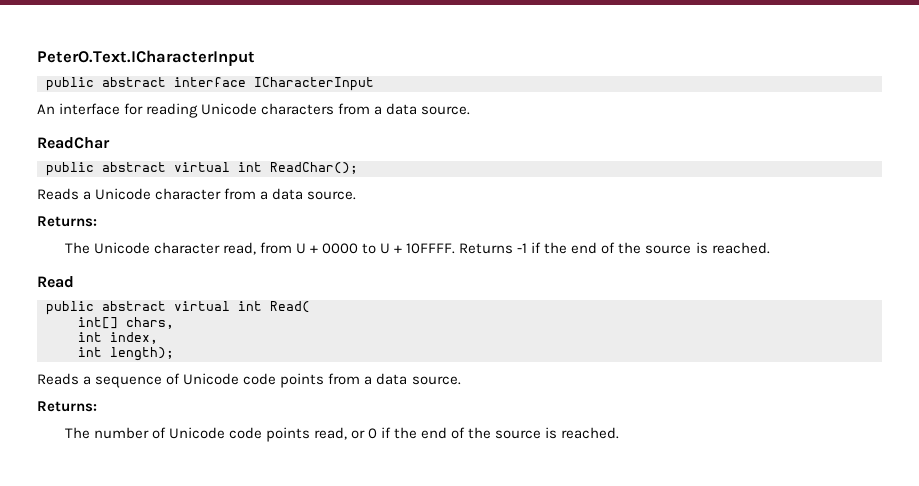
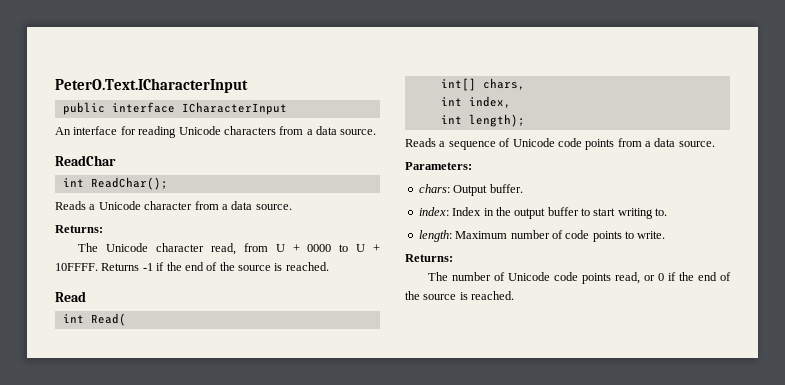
[102,77,166,87] abstract -> (105, 108) none
[46,162,230,176] public abstract virtual -> (116, 160) none
[46,301,230,315] public abstract virtual -> (86, 296) none
(461, 380) none -> [405,162,472,170] [418,184,523,196] [418,207,668,219] [418,230,666,242] // Parameters: // chars: Output buffer. // index: Index in the output buffer to start writing to. // length: Maximum number of code points to write.

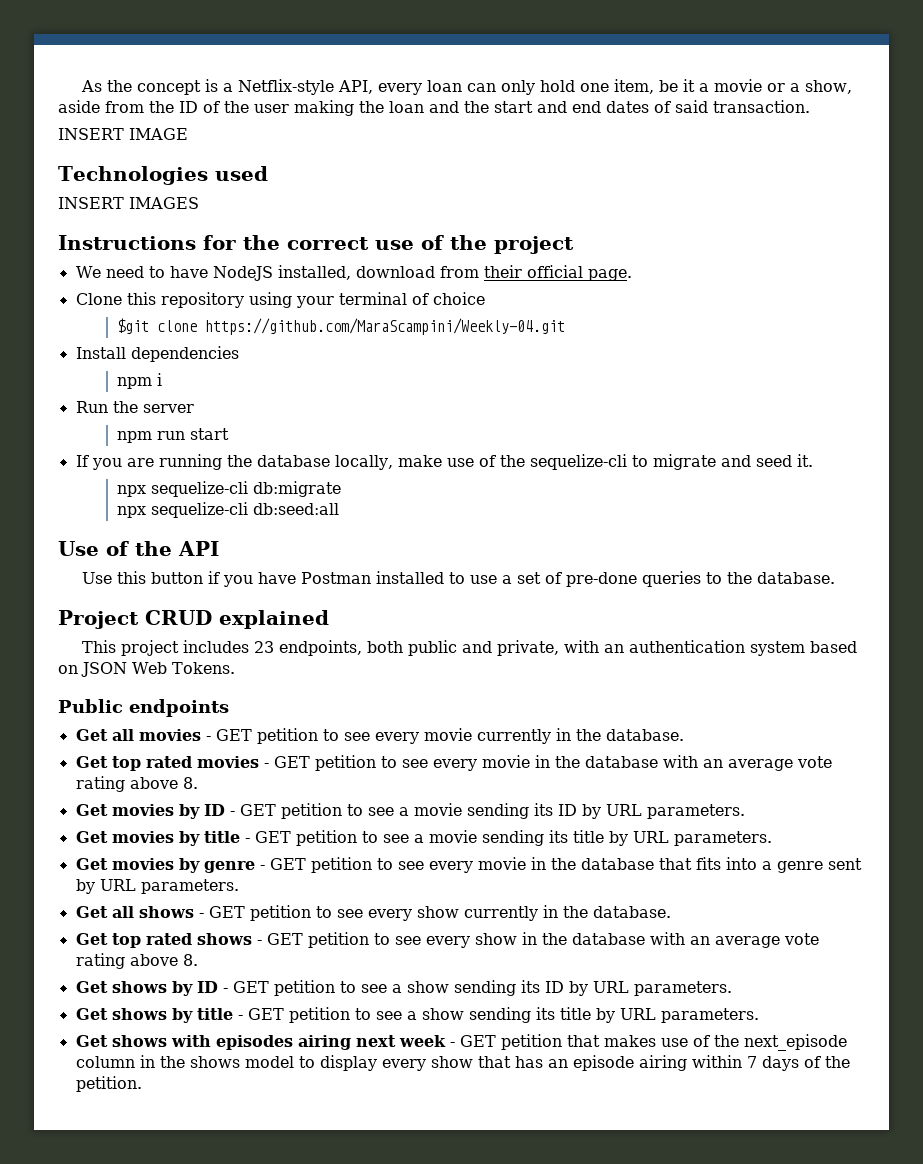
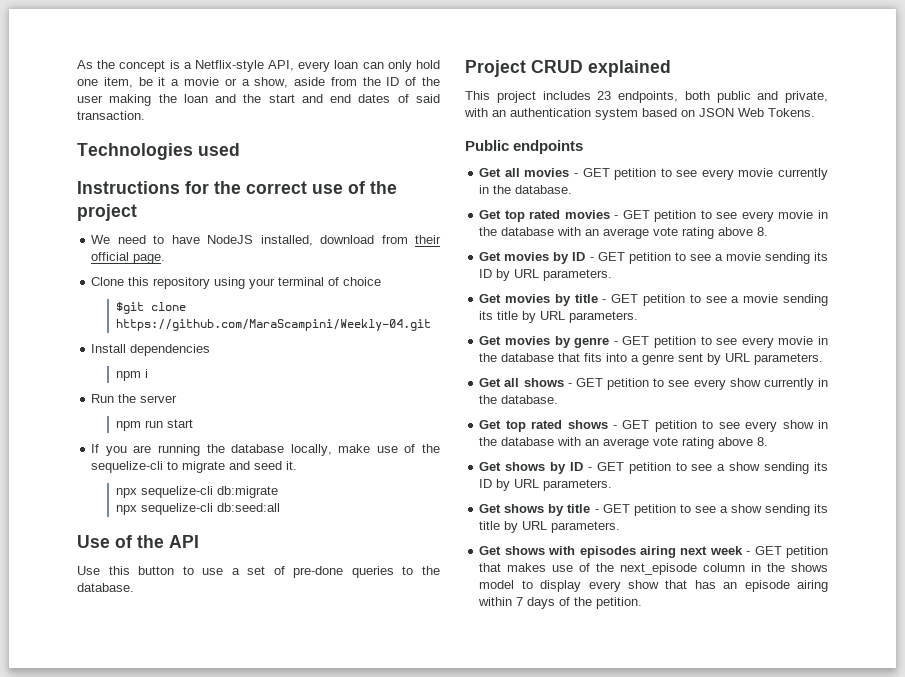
[58,128,188,140] // INSERT IMAGE -> (145, 115) none
[58,197,199,209] // INSERT IMAGES -> (240, 149) none
[208,571,445,587] if you have Postman installed -> (175, 570) none

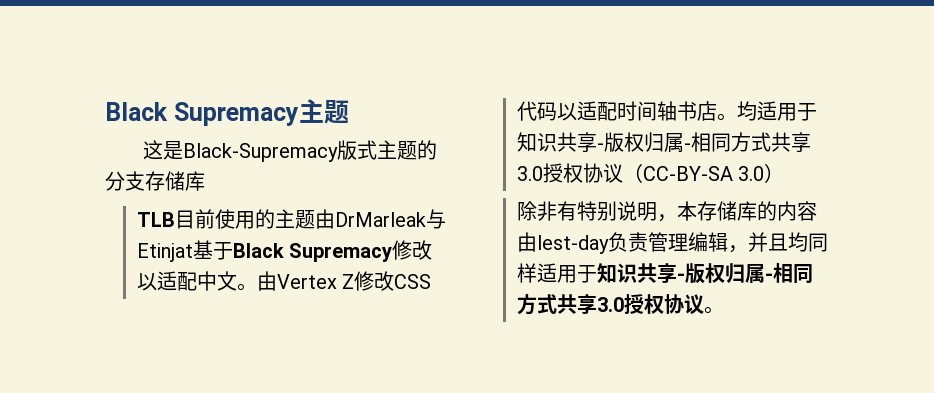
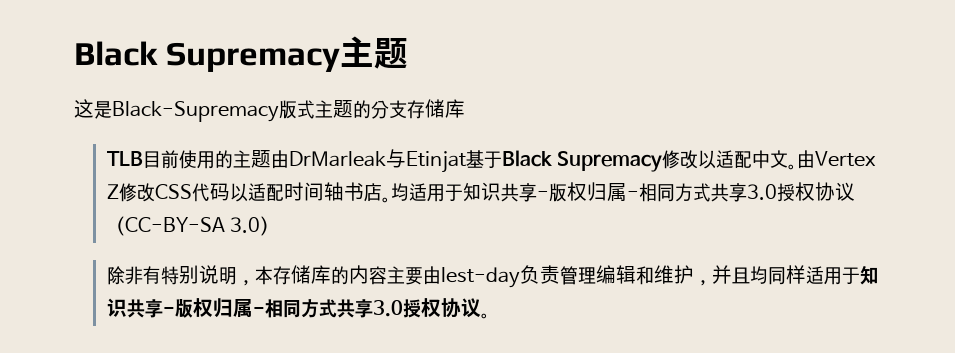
(818, 211) none -> [386,266,423,285] 主要
(729, 242) none -> [635,265,694,285] 和维护

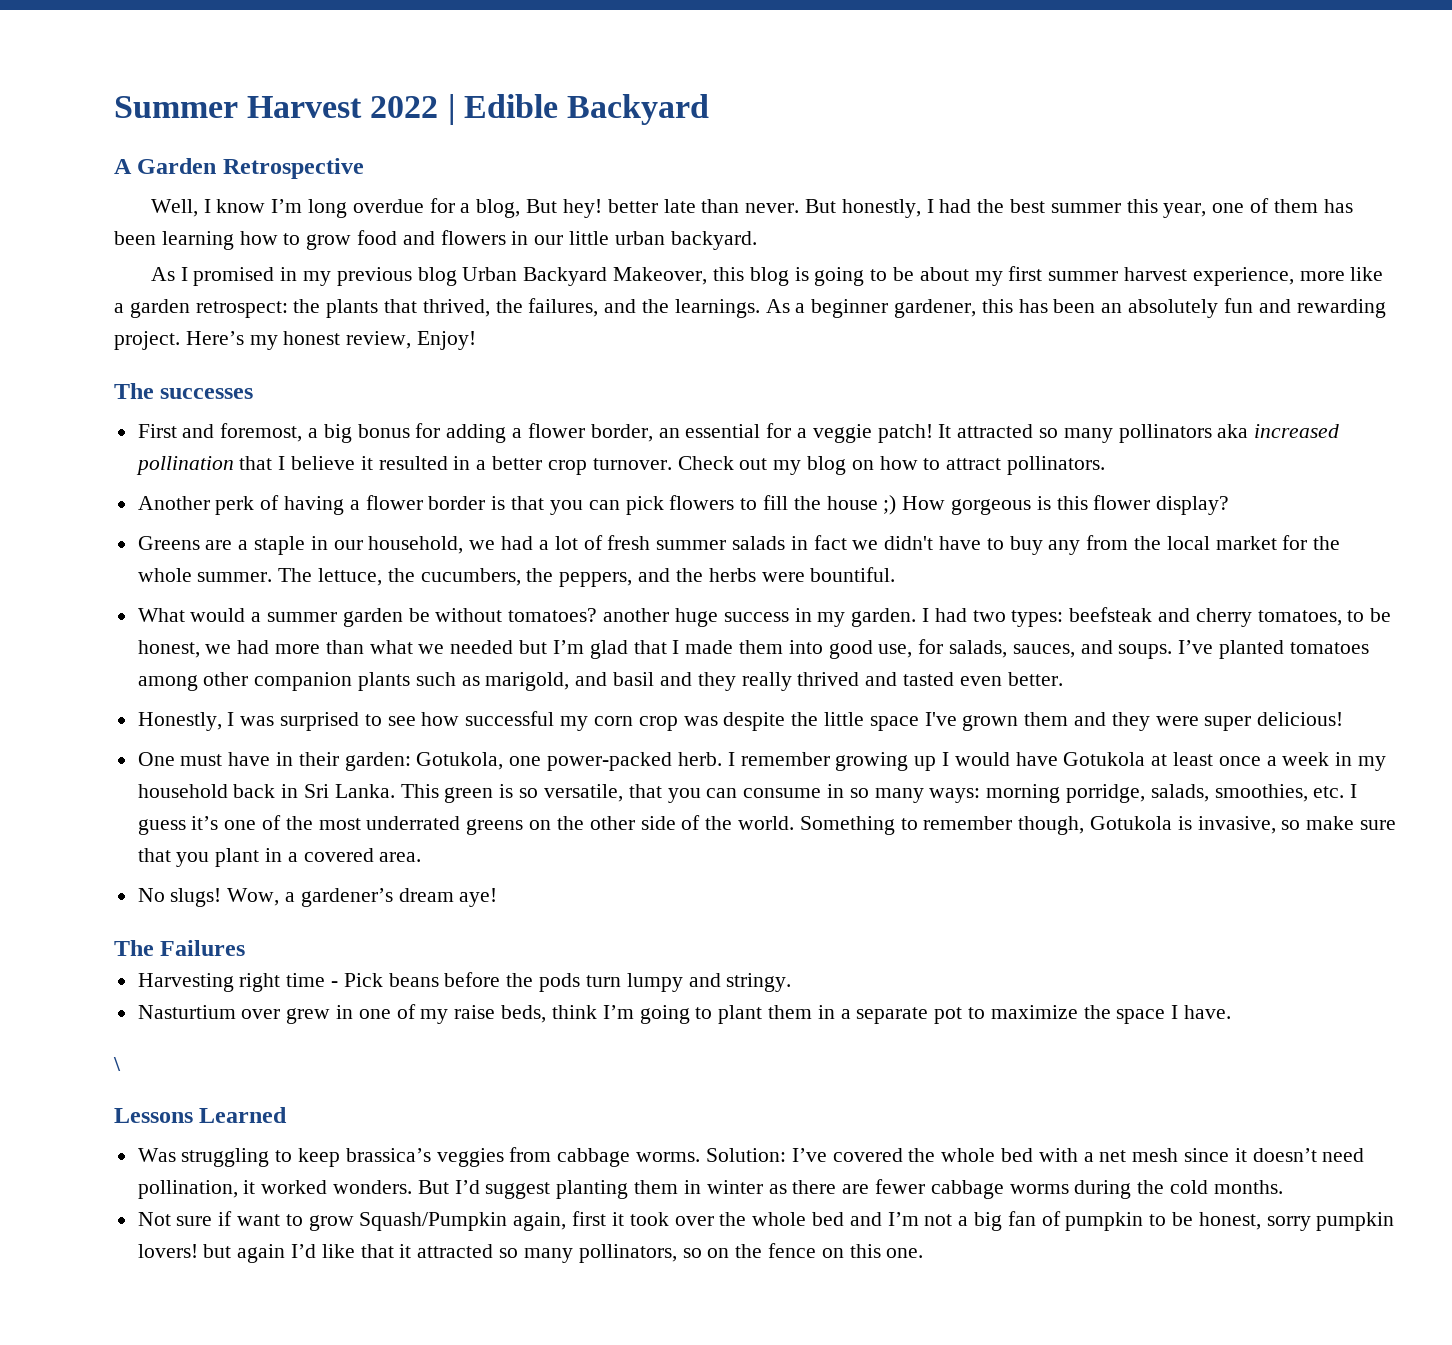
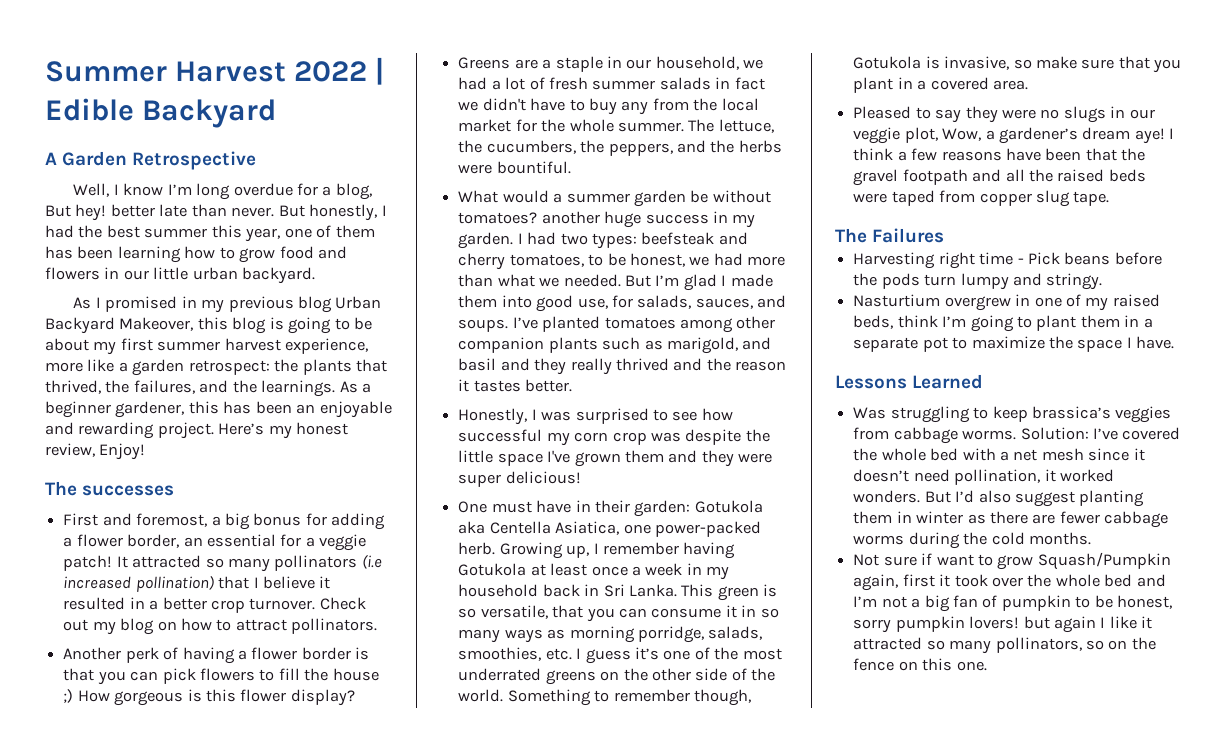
[1128,298,1253,318] absolutely fun -> [319,401,392,418] enjoyable
[1217,424,1340,438] [135,456,234,475] aka increased pollination -> [361,554,382,569] [63,575,214,592] (i.e increased pollination)
[450,640,548,654] needed but -> [563,274,651,287] needed. But
[633,640,667,654] that -> (717, 282) none
[902,672,1002,686] tasted even -> [706,358,787,371] [458,379,521,392] the reason it tastes
[416,752,1058,771] Gotukola, one power-packed herb. I remember growing up I would have -> [694,500,763,513] [458,521,761,537] [458,542,736,559] Gotukola aka Centella Asiatica, one power-packed herb. Growing up, I remember having
(822, 793) none -> [725,605,737,618] it
[929,788,981,803] ways: -> [504,629,566,643] ways as
[137,888,222,907] No slugs! -> [853,106,1155,123] [853,127,938,144] Pleased to say they were no slugs in our veggie plot,
(498, 897) none -> [1169,128,1175,139] [853,148,1146,161] [853,169,1146,186] [853,190,1110,207] I think a few reasons have been that the gravel footpath and all the raised beds were taped from copper slug tape.
[241,1008,331,1024] over grew -> [944,296,1011,311] overgrew
[454,1005,496,1019] raise -> [1112,294,1160,307] raised
[113,1057,121,1071] // \ -> (1175, 342) none
(480, 1187) none -> [978,490,1011,503] also
[291,1244,394,1258] I’d like that -> [1100,616,1137,629] I like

* **What this task involves**
All lines from the one containing "[137,888,222,907] No slugs!" to the end of the records are to be duplicated exactly, and no other lines are to be given.

* **The answer**
[137,888,222,907] No slugs! -> [853,106,1155,123] [853,127,938,144] Pleased to say they were no slugs in our veggie plot,
(498, 897) none -> [1169,128,1175,139] [853,148,1146,161] [853,169,1146,186] [853,190,1110,207] I think a few reasons have been that the gravel footpath and all the raised beds were taped from copper slug tape.
[241,1008,331,1024] over grew -> [944,296,1011,311] overgrew
[454,1005,496,1019] raise -> [1112,294,1160,307] raised
[113,1057,121,1071] // \ -> (1175, 342) none
(480, 1187) none -> [978,490,1011,503] also
[291,1244,394,1258] I’d like that -> [1100,616,1137,629] I like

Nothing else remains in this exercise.